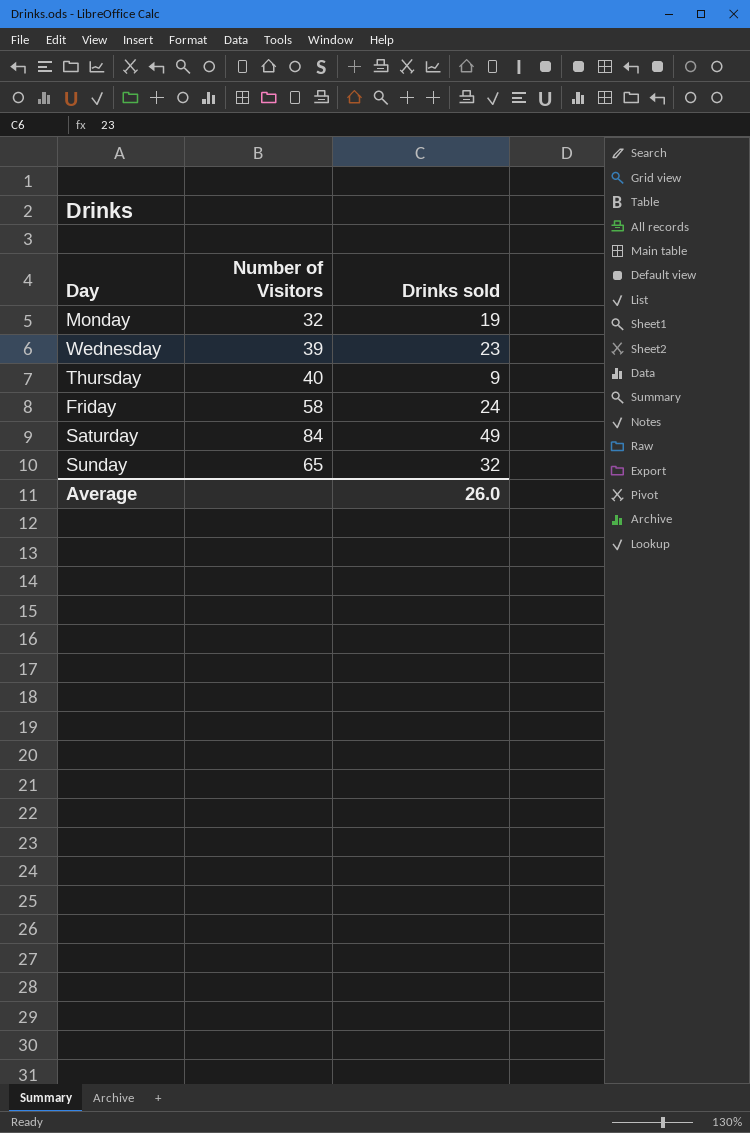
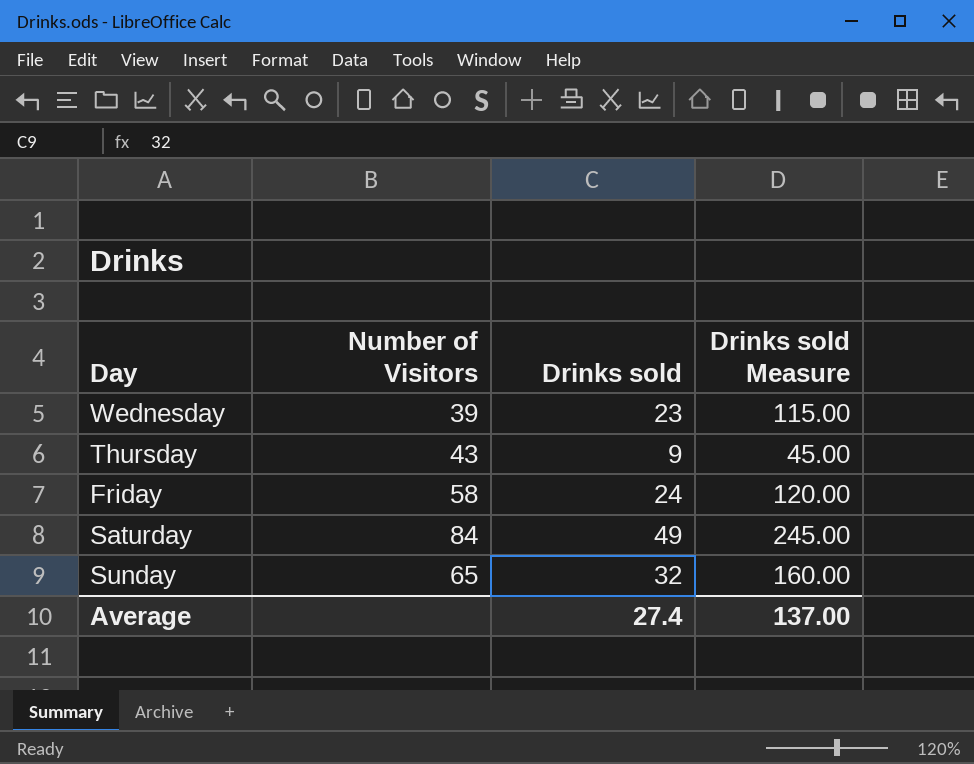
column Drinks sold Measure | formula: none -> [Drinks sold] * 5
row Monday: 32 | 19 -> none
Thursday | Number of Visitors: 40 -> 43
Average | Drinks sold: 26.0 -> 27.4

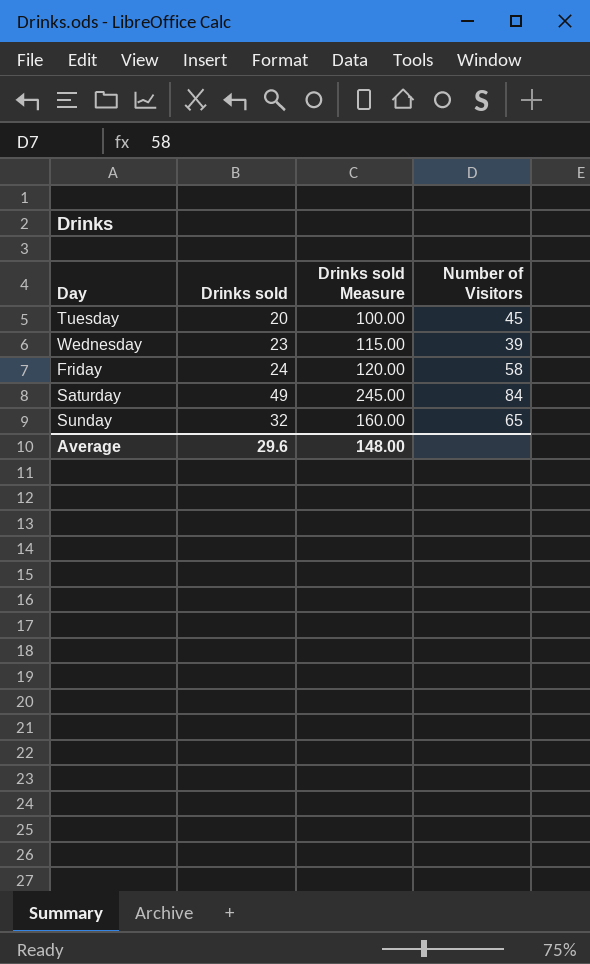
column Number of Visitors | position: 2 -> 4
row Thursday: 43 | 9 | 45.00 -> none
row Tuesday: none -> 20 | 100.00 | 45
Average | Drinks sold: 27.4 -> 29.6
Average | Drinks sold Measure: 137.00 -> 148.00

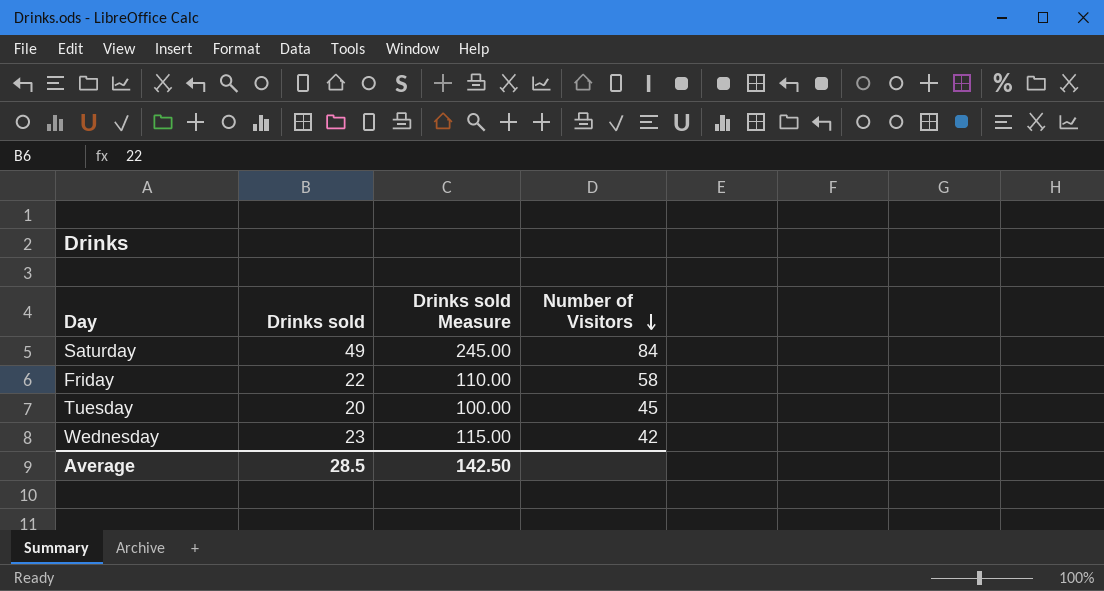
row order: none -> Number of Visitors descending
row Sunday: 32 | 160.00 | 65 -> none
Friday | Drinks sold: 24 -> 22
Friday | Drinks sold Measure: 120.00 -> 110.00
Wednesday | Number of Visitors: 39 -> 42
Average | Drinks sold: 29.6 -> 28.5
Average | Drinks sold Measure: 148.00 -> 142.50

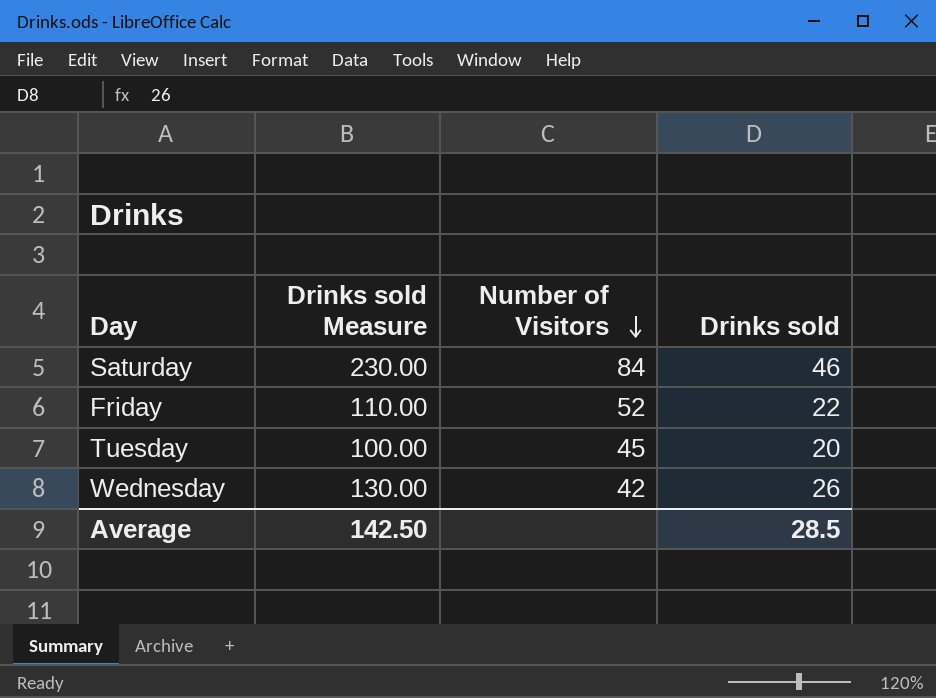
column Drinks sold | position: 2 -> 4
Saturday | Drinks sold Measure: 245.00 -> 230.00
Saturday | Drinks sold: 49 -> 46
Friday | Number of Visitors: 58 -> 52
Wednesday | Drinks sold Measure: 115.00 -> 130.00
Wednesday | Drinks sold: 23 -> 26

• **What you have to do**: Every line in the records above with the string "Thursday" in it should be shown.

• **Answer area**:
Thursday | Number of Visitors: 40 -> 43
row Thursday: 43 | 9 | 45.00 -> none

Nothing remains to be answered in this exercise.